How to speed up your code with Multithreading

sunnyb

Sun-Li Beatteay

Posted on February 3, 2020

How to speed up your code with Multithreading

If you prefer visual learning, here's a presentation I gave at a local meetup about multithreading (skip to 6:10). Otherwise, ignore the video and continue on with the post.

There come times in a programmer’s career when they realize that their code simply needs to run faster. Whether it’s creating low-latency APIs or programs that parse through billions of data points, speed is a huge factor.

What can you do when your code simply runs too slow?

One viable choice is multithreading. In order to talk about multithreading, it’s important to discuss what processes and threads are. In the simplest term, you can think of a process as an executing program.

For example, run ps aux in a terminal to see all the processes currently running on your computer.

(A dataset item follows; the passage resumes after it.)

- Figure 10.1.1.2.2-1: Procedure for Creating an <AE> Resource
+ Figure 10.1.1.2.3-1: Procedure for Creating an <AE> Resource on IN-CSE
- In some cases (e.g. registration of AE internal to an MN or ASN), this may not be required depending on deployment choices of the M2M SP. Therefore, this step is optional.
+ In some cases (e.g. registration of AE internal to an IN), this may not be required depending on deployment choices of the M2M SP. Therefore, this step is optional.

All of those processes correspond to a program or application. The web browser that you are reading this on is using one or more processes.

Processes running on my computerProcesses running on my computer

You can think of a thread as a worker for the process. If the process is the boss, then the threads are the faithful employees. Each process initiates a single thread but can create more if needed.

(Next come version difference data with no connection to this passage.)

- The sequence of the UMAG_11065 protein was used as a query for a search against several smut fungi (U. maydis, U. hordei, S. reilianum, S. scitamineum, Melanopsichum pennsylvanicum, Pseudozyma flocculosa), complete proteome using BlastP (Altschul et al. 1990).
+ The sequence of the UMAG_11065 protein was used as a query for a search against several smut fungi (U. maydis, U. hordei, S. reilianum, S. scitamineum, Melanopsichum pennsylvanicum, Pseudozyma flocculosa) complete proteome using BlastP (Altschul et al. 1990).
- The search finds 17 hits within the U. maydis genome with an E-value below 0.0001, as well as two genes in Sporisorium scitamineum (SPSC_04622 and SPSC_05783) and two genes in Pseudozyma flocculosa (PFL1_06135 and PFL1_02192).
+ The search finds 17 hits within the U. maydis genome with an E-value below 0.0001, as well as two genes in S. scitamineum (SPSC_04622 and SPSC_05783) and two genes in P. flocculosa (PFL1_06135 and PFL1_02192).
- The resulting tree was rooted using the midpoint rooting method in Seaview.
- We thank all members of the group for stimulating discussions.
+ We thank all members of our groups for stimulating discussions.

All threads that are within one process share the same heap memory but contain their own execution stacks. This means threads can share data but not function calls.

Credit: [https://workerholic.github.io](https://workerholic.github.io)Credit: https://workerholic.github.io

The reason why multithreading is useful is that an executing program can delegate tasks to many different threads. It would be equivalent to an employer hiring fifty programmers to build an entire SaaS product instead of just one. The best way to show this is with an example.

Note: while the examples in this post use Ruby, multithreading is language agnostic. I just like Ruby.

Let’s say that you have a program that needs to loop through a list of tasks and complete them. In this example, let’s say that each task takes about 1 second to execute. If you relied on a single thread to perform this loop, it would take 10 seconds to complete.

# 01_serial_loop.rb

def output(num)
 sleep 1
 puts num
end

start = Time.now

(1..10).each { |num| output(num) }

puts "#{Time.now.to_f-start.to_f} seconds to complete."
Enter fullscreen mode Exit fullscreen mode
$ ruby 01_serial_loop.rb

1
2
3
4
5
6
7
8
9
10

10.02504587173462 seconds to complete.
Enter fullscreen mode Exit fullscreen mode

However, if we were to give each individual task to a different worker, it would only take 1 second as all of the workers would be working concurrently. In Ruby, this is as simple as creating a new instance of Thread.new and passing it a block to execute. Each Thread.new returns a new instance of a thread.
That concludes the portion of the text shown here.